Hyperpolarization of 3-fluoropyridine via Signal Amplification by Reversible Exchange

Abstract

In nuclear magnetic resonance (NMR), inductive detection has been the only essential signal acquisition mechanism for decades. Recently, a fundamentally new way of detecting NMR, by observing nuclear spin-induced optical rotation (NSOR), was discovered. However, NSOR suffers from a poor signal-to-noise ratio (SNR), hindering its applications. One compelling way of improving the SNR by orders of magnitude is to use a relatively new hyperpolarization method called signal amplification by reversible exchange (SABRE).

The purpose of this thesis was to see whether SABRE could enable the NSOR signal detection of fluorine and to find ways to optimize an existing continuous-flow NSOR system. This involved studying the polarization transfer process in SABRE by performing several experiments with a 3-fluoropyridine sample.

The levels of obtained hyperpolarization were measured at different magnetic fields. Fluorine received the greatest levels of polarization at ultralow fields, whereas proton was hyperpolarized most effectively at milli-Tesla fields. This was attributed to the coherent polarization transfer at level anti-crossings (LACs). At magnetic field strengths where LACs are not present, the polarization transfer mechanism could not be unambiguously determined.

Measured relaxation times at different magnetic fields proved to be similar for fluorine and proton. At ultralow fields, the relaxation was rather quick (~ 3 s), whereas at low and high fields, slower relaxation was observed (~ 10 s). Therefore, having a well-defined magnetic field during the sample transfer would minimize the effects of relaxation and result in better levels of polarization.

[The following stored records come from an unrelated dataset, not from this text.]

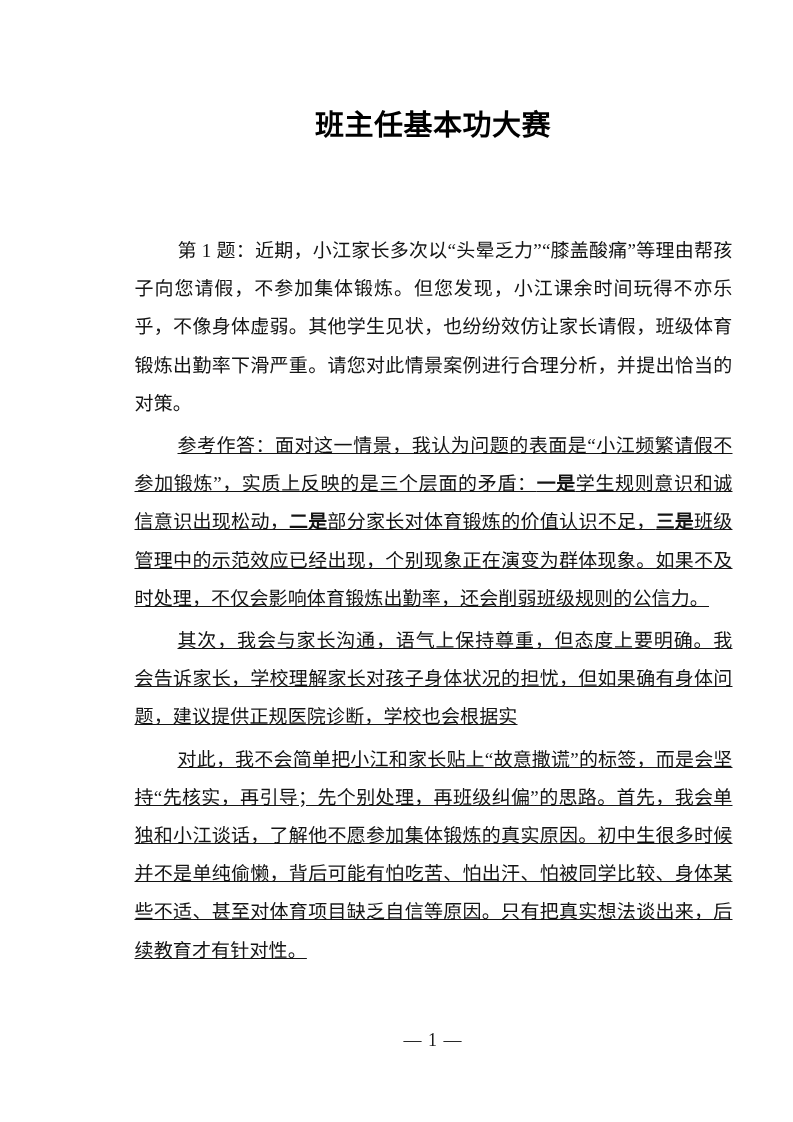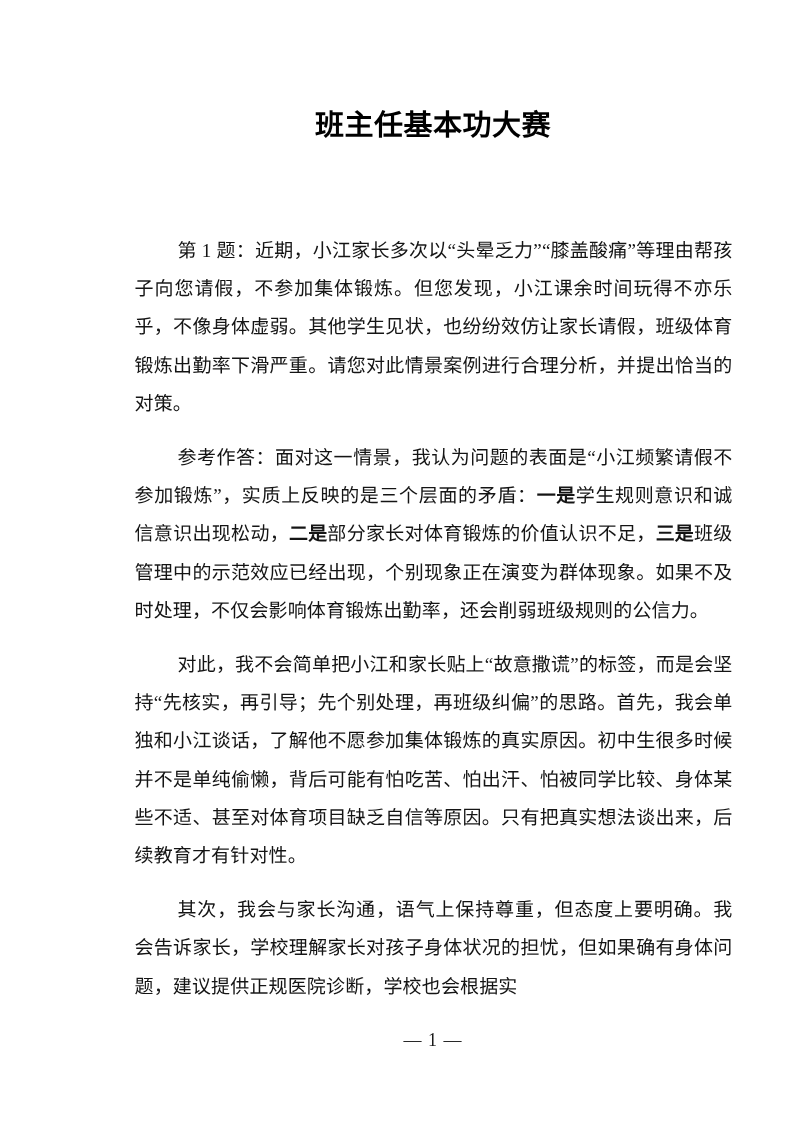--- a/index.html
+++ b/index.html
@@ -61,7 +61,8 @@
   }
 
   .para + .para {
-    margin-top: 16px;
+    margin-top: 4px;
+    text-decoration: underline;
   }
 
   .emph {

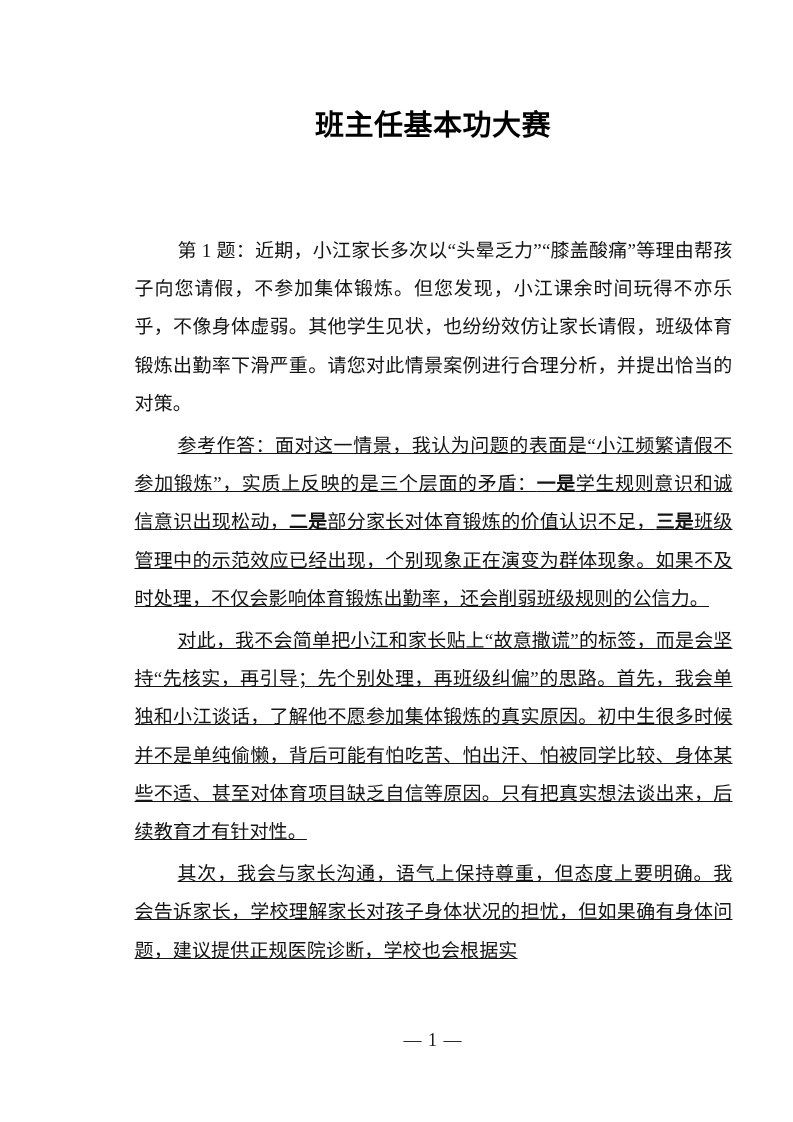--- a/index.html
+++ b/index.html
@@ -97,8 +97,8 @@
   <div class="body-area">
     <p class="para"><span>第 1 题：近期，小江家长多次以“头晕乏力”“膝盖酸痛”等理由帮孩子向您请假，不参加集体锻炼。但您发现，小江课余时间玩得不亦乐乎，不像身体虚弱。其他学生见状，也纷纷效仿让家长请假，班级体育锻炼出勤率下滑严重。请您对此情景案例进行合理分析，并提出恰当的对策。</span></p>
     <p class="para"><span>参考作答：面对这一情景，我认为问题的表面是“小江频繁请假不参加锻炼”，实质上反映的是三个层面的矛盾：</span><span class="emph">一是</span><span>学生规则意识和诚信意识出现松动，</span><span class="emph">二是</span><span>部分家长对体育锻炼的价值认识不足，</span><span class="emph">三是</span><span>班级管理中的示范效应已经出现，个别现象正在演变为群体现象。如果不及时处理，不仅会影响体育锻炼出勤率，还会削弱班级规则的公信力。</span></p>
+    <p class="para"><span>其次，我会与家长沟通，语气上保持尊重，但态度上要明确。我会告诉家长，学校理解家长对孩子身体状况的担忧，但如果确有身体问题，建议提供正规医院诊断，学校也会根据实</span></p>
     <p class="para"><span>对此，我不会简单把小江和家长贴上“故意撒谎”的标签，而是会坚持“先核实，再引导；先个别处理，再班级纠偏”的思路。首先，我会单独和小江谈话，了解他不愿参加集体锻炼的真实原因。初中生很多时候并不是单纯偷懒，背后可能有怕吃苦、怕出汗、怕被同学比较、身体某些不适、甚至对体育项目缺乏自信等原因。只有把真实想法谈出来，后续教育才有针对性。</span></p>
-    <p class="para"><span>其次，我会与家长沟通，语气上保持尊重，但态度上要明确。我会告诉家长，学校理解家长对孩子身体状况的担忧，但如果确有身体问题，建议提供正规医院诊断，学校也会根据实</span></p>
   </div>
 
   <div class="footer">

Polarization build-up constants were measured at different magnetic fields. They were also quite comparable between the fluorine and the proton, while also being similar to the relaxation time constants. At ultralow fields, the polarization builds up fastest, which is a favourable result considering the continuous-flow NSOR system, as the sample is continuously pumped from the polarizing cell. Additionally, the fast build-up enables the use of faster pumping speeds to minimize the effects of relaxation during sample transfer.